Een slinger, afgeleid van het Latijnse woord "pendulus", wat "hangen" betekent, is een lichaam dat aan een vast punt hangt dat, wanneer het wordt teruggetrokken en losgelaten, heen en weer zwaait. Het is het eerste directe visuele bewijs dat de rotatie van de aarde aantoont die niet gebaseerd is op het observeren van de sterren die aan de hemel cirkelen. Bijna elk groot wetenschapsmuseum heeft een slinger die je in beweging kunt zien.
Geschiedenis
De Italiaanse natuurkundige en astronoom Galileo Galilei ontdekte het principe van de oscillerende beweging van de slinger. Hij ontdekte de slinger in 1581. In zijn experimenten stelde Galilei vast dat de tijd die nodig is voor de heen-en-weer beweging van een slinger van een bepaalde lengte hetzelfde blijft, zelfs als de boog of amplitude ervan afneemt. Door de slinger ontdekte Galilei isochronismen, de belangrijkste kenmerken van de slinger, waardoor ze nuttig zijn bij het meten van tijd.
Krachten van de slinger
Slingers werken op verschillende krachten in.
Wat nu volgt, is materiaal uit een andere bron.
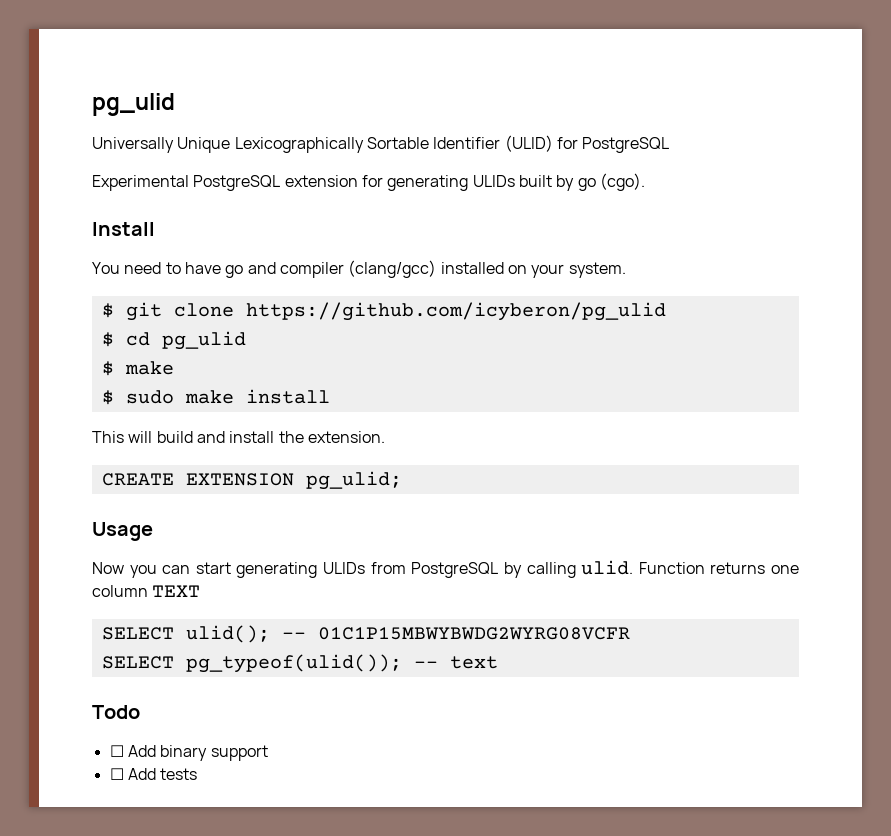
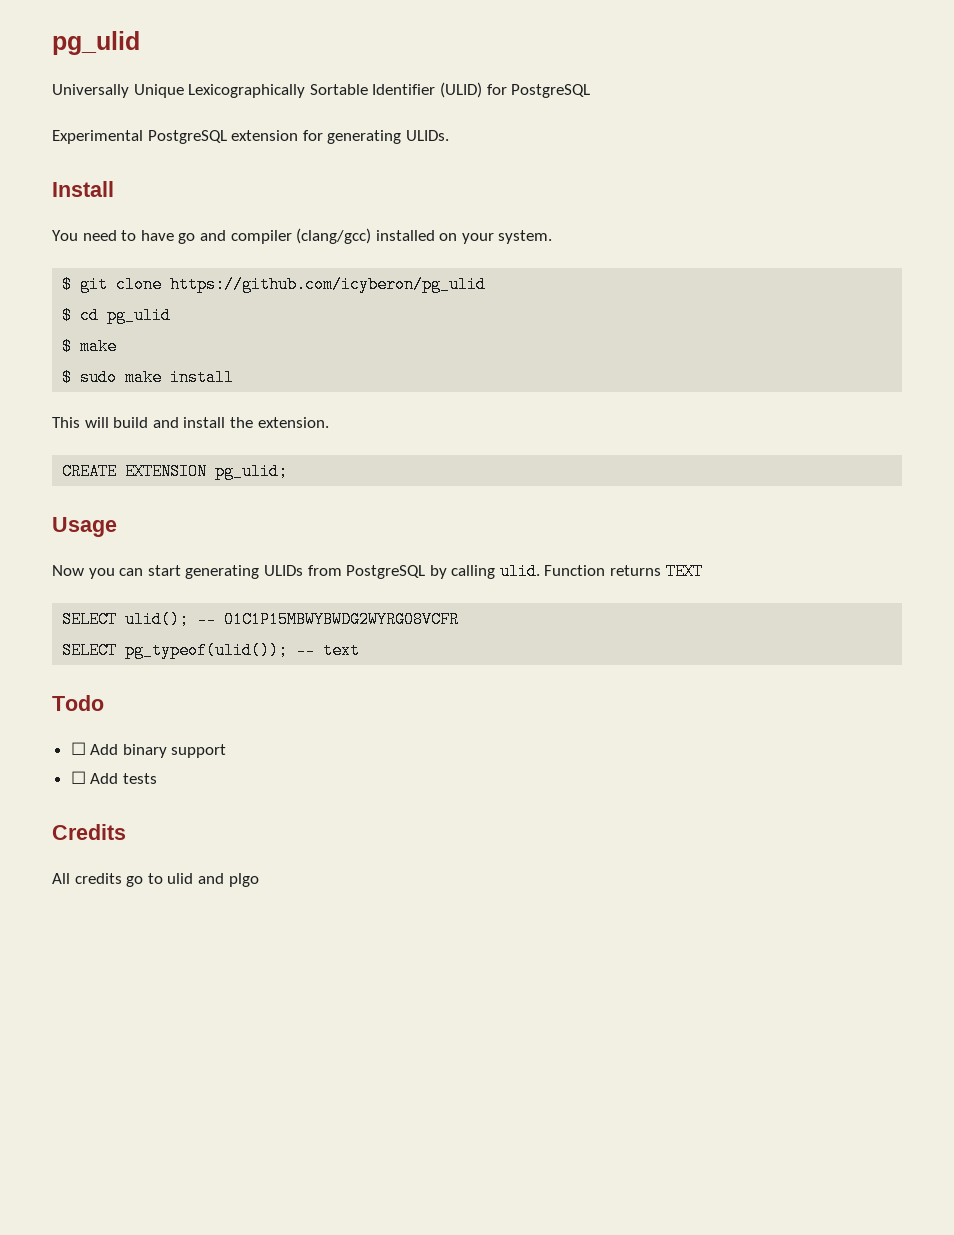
- Experimental PostgreSQL extension for generating ULIDs built by go (cgo).
+ Experimental PostgreSQL extension for generating ULIDs.
- Function returns one column TEXT
+ Function returns TEXT
+ Credits
+ All credits go to ulid and plgo

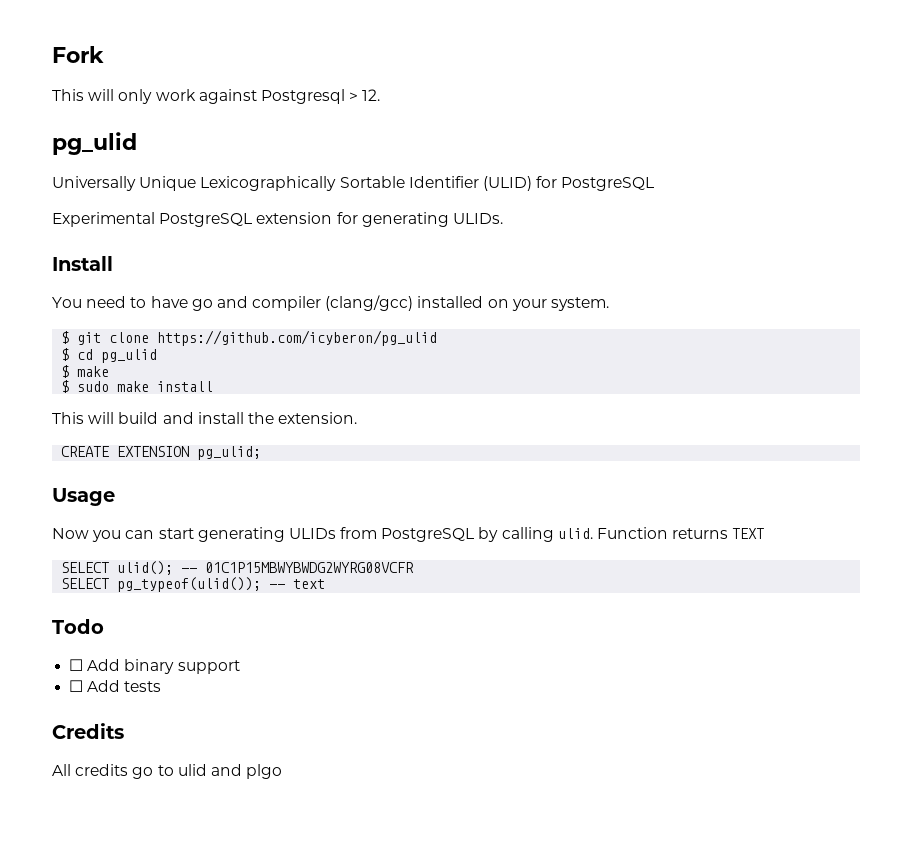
+ Fork
+ This will only work against Postgresql > 12.

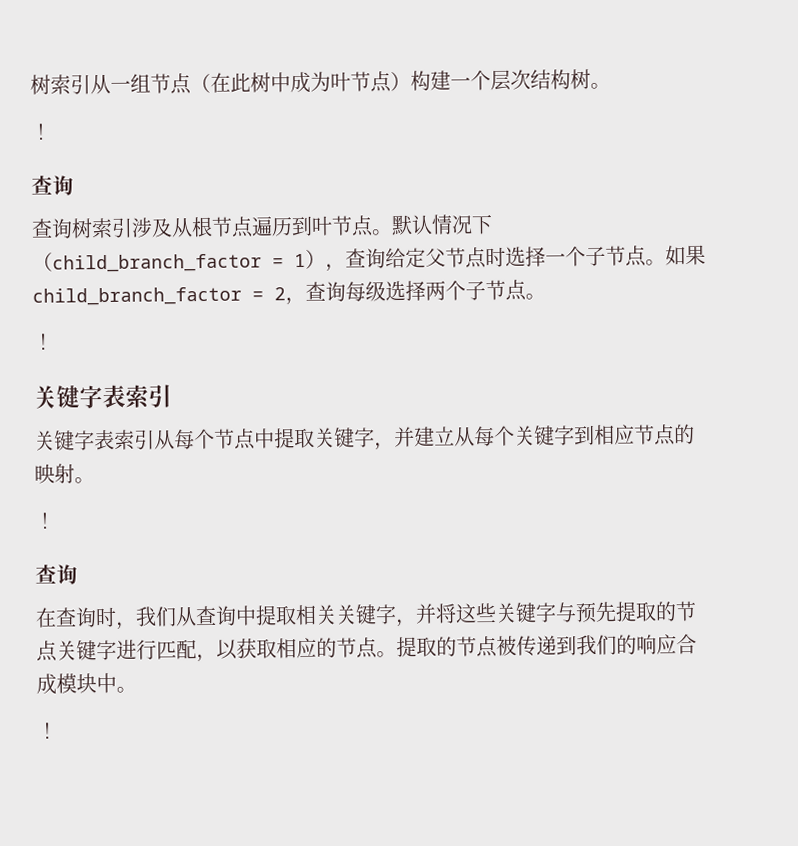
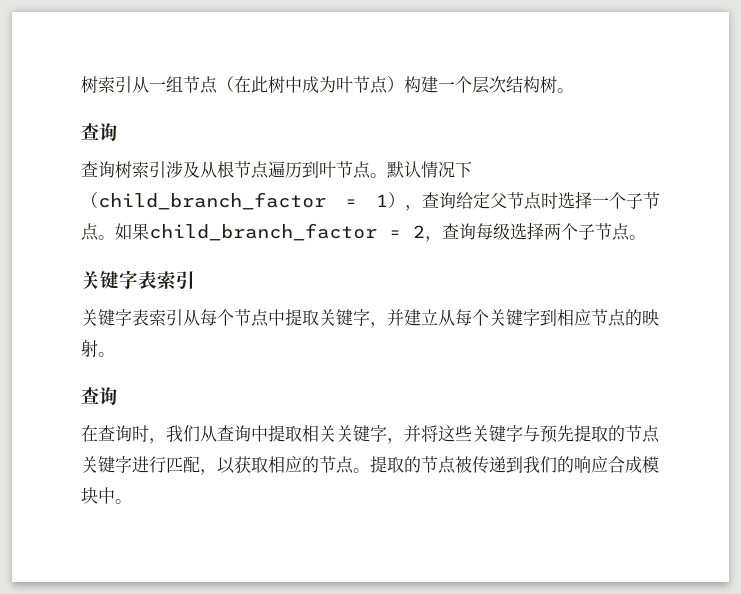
  树索引从一组节点（在此树中成为叶节点）构建一个层次结构树。
- ！
  如果child_branch_factor = 2，查询每级选择两个子节点。
- ！
  关键字表索引从每个节点中提取关键字，并建立从每个关键字到相应节点的映射。
- ！
  提取的节点被传递到我们的响应合成模块中。
- ！

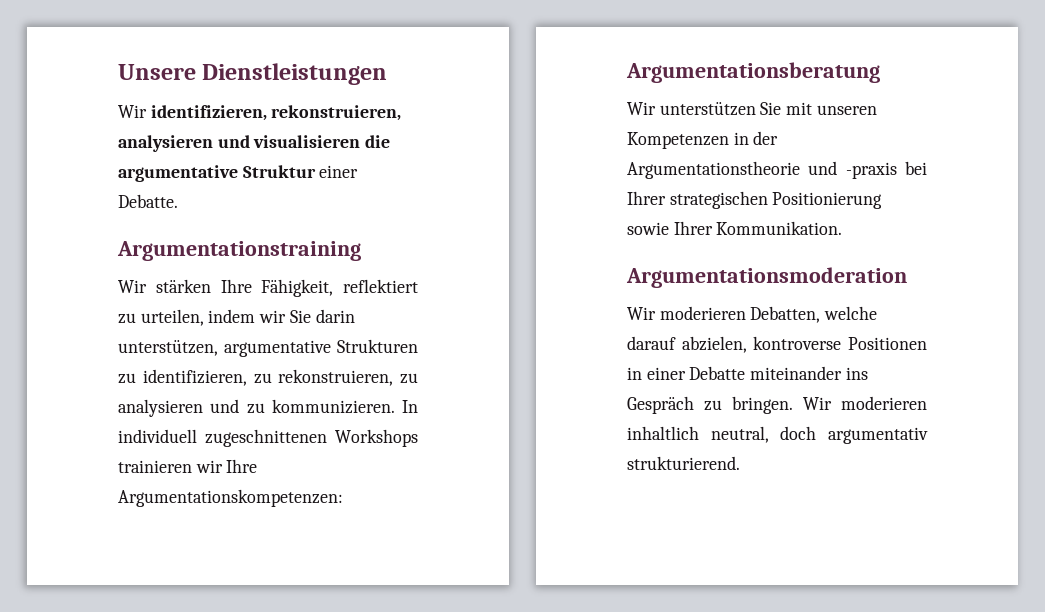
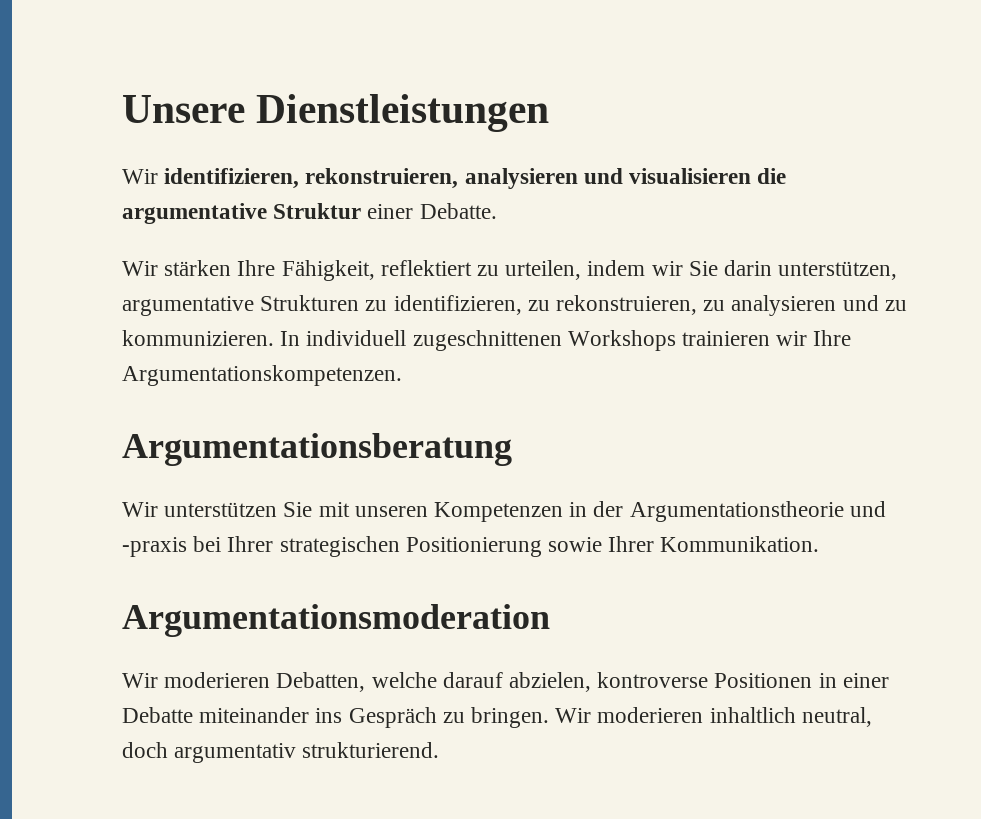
- Argumentationstraining
- In individuell zugeschnittenen Workshops trainieren wir Ihre Argumentationskompetenzen:
+ In individuell zugeschnittenen Workshops trainieren wir Ihre Argumentationskompetenzen.

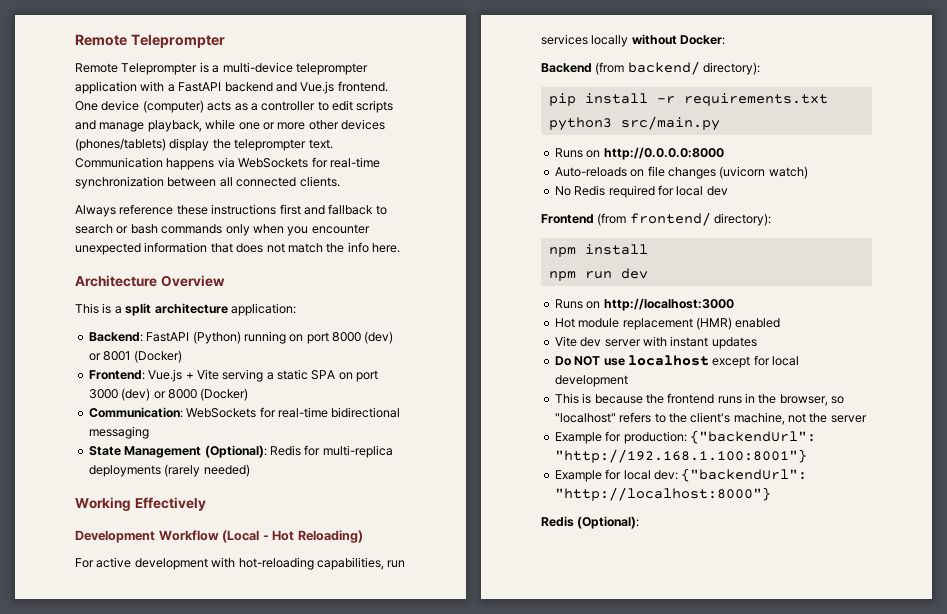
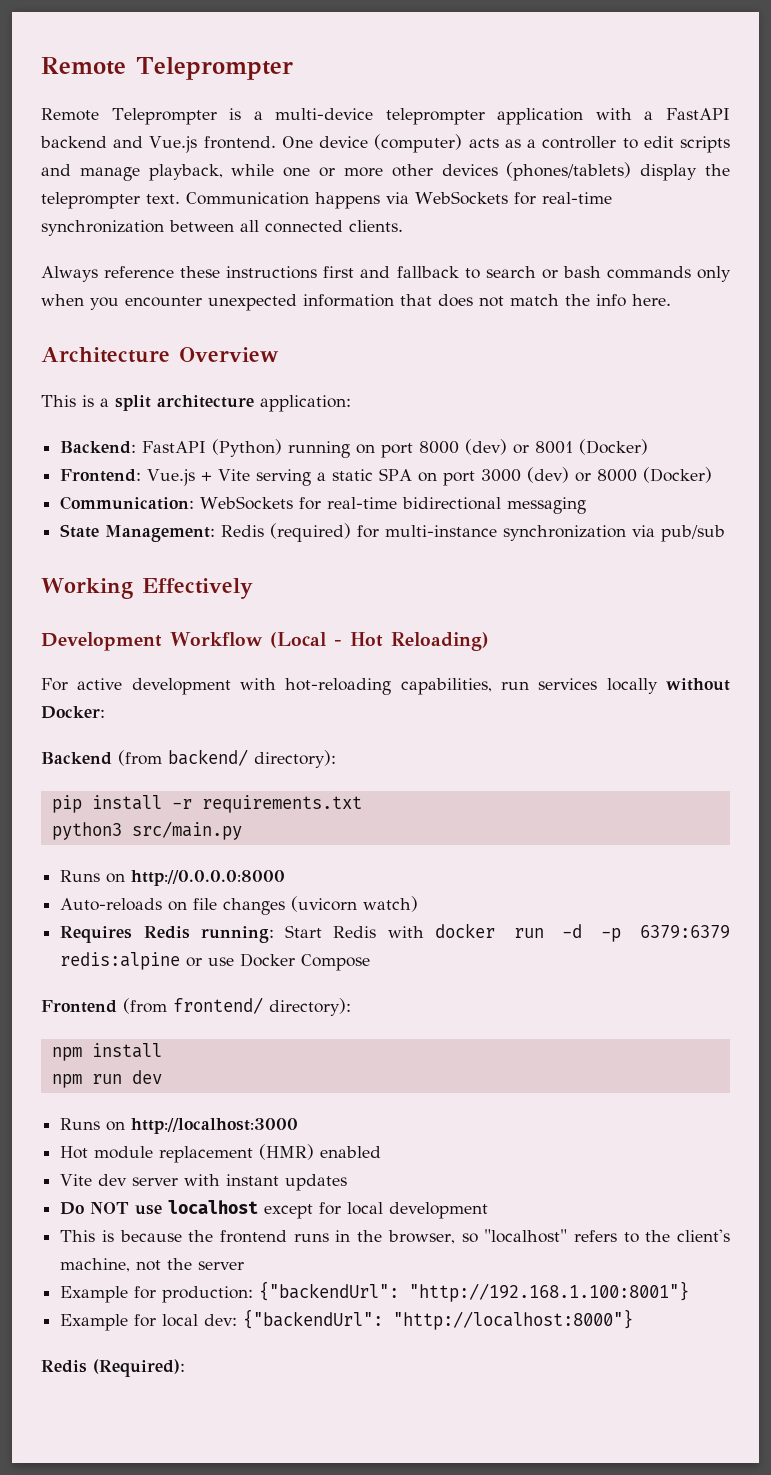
- State Management (Optional): Redis for multi-replica deployments (rarely needed)
+ State Management: Redis (required) for multi-instance synchronization via pub/sub
- No Redis required for local dev
+ Requires Redis running: Start Redis with docker run -d -p 6379:6379 redis:alpine or use Docker Compose
- Redis (Optional):
+ Redis (Required):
De traagheid van de slinger - de weerstand van een fysiek object - zorgt ervoor dat de slinger recht naar buiten en omhoog zwaait. De neerwaartse zwaartekracht, de kracht die ervoor zorgt dat twee objecten naar elkaar toe trekken, is wat de slinger recht naar achteren trekt. Een andere kracht, luchtweerstand, die de snelheid van de slinger bepaalt, zorgt ervoor dat de slinger in kortere bogen zwaait.
Hoe slingers werken
Een zogenaamde eenvoudige slinger bestaat uit een massa, of een gewicht dat bekend staat als een bob, die aan een touw of kabel van een bepaalde lengte hangt en op een draaipunt is bevestigd. Wanneer de slinger van zijn startpositie naar een beginhoek wordt verschoven en wordt losgelaten, zwaait hij vrijelijk heen en weer met periodieke beweging. Alle eenvoudige slingers moeten dezelfde periode hebben, wat de tijd is voor een volledige cyclus van een linkerzwaai en een rechterzwaai, ongeacht hun beginhoek.
Doel
Verschillende soorten slingers zijn de bifilaire slinger, de Foucault-slinger en de torsieslinger. Een bifilaire slinger is gebruikt om de onregelmatige rotatie van de aarde vast te leggen en om aardbevingen te detecteren. De slinger van Foucault, die de Franse natuurkundige Leon Foucault heeft uitgevonden, wordt gebruikt om de rotatie van de aarde aan te tonen. Een torsieslinger, hoewel niet strikt een slinger omdat hij niet oscilleert vanwege de zwaartekracht, wordt vaak gebruikt voor tijdwaarnemingsdoeleinden, zoals het regelen van de beweging van klokken.